*EXCERPTED DATA*
┌──

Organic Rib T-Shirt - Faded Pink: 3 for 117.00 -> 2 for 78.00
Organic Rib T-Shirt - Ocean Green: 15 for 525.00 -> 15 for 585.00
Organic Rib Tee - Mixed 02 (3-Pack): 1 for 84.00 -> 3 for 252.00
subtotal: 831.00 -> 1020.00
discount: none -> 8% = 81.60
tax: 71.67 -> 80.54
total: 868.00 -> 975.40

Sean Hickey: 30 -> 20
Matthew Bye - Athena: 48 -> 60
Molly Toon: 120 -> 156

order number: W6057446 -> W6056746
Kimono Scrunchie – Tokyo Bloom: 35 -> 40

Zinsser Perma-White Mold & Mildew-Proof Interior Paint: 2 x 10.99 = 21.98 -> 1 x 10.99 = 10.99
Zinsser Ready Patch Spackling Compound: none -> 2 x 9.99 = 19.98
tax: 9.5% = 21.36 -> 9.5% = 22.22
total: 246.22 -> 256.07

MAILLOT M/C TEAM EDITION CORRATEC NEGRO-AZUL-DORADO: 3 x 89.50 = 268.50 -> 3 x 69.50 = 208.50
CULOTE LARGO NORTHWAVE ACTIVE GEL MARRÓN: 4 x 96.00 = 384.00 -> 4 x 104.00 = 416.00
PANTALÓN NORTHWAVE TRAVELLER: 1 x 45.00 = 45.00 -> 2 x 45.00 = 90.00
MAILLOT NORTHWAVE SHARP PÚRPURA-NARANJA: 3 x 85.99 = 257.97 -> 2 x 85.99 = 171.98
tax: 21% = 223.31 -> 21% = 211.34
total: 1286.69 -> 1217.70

└──

*EXERCISE*
All of the entries, from the first line to the last, should be duplicated exactly.

*RESPONSE*
Organic Rib T-Shirt - Faded Pink: 3 for 117.00 -> 2 for 78.00
Organic Rib T-Shirt - Ocean Green: 15 for 525.00 -> 15 for 585.00
Organic Rib Tee - Mixed 02 (3-Pack): 1 for 84.00 -> 3 for 252.00
subtotal: 831.00 -> 1020.00
discount: none -> 8% = 81.60
tax: 71.67 -> 80.54
total: 868.00 -> 975.40

Sean Hickey: 30 -> 20
Matthew Bye - Athena: 48 -> 60
Molly Toon: 120 -> 156

order number: W6057446 -> W6056746
Kimono Scrunchie – Tokyo Bloom: 35 -> 40

Zinsser Perma-White Mold & Mildew-Proof Interior Paint: 2 x 10.99 = 21.98 -> 1 x 10.99 = 10.99
Zinsser Ready Patch Spackling Compound: none -> 2 x 9.99 = 19.98
tax: 9.5% = 21.36 -> 9.5% = 22.22
total: 246.22 -> 256.07

MAILLOT M/C TEAM EDITION CORRATEC NEGRO-AZUL-DORADO: 3 x 89.50 = 268.50 -> 3 x 69.50 = 208.50
CULOTE LARGO NORTHWAVE ACTIVE GEL MARRÓN: 4 x 96.00 = 384.00 -> 4 x 104.00 = 416.00
PANTALÓN NORTHWAVE TRAVELLER: 1 x 45.00 = 45.00 -> 2 x 45.00 = 90.00
MAILLOT NORTHWAVE SHARP PÚRPURA-NARANJA: 3 x 85.99 = 257.97 -> 2 x 85.99 = 171.98
tax: 21% = 223.31 -> 21% = 211.34
total: 1286.69 -> 1217.70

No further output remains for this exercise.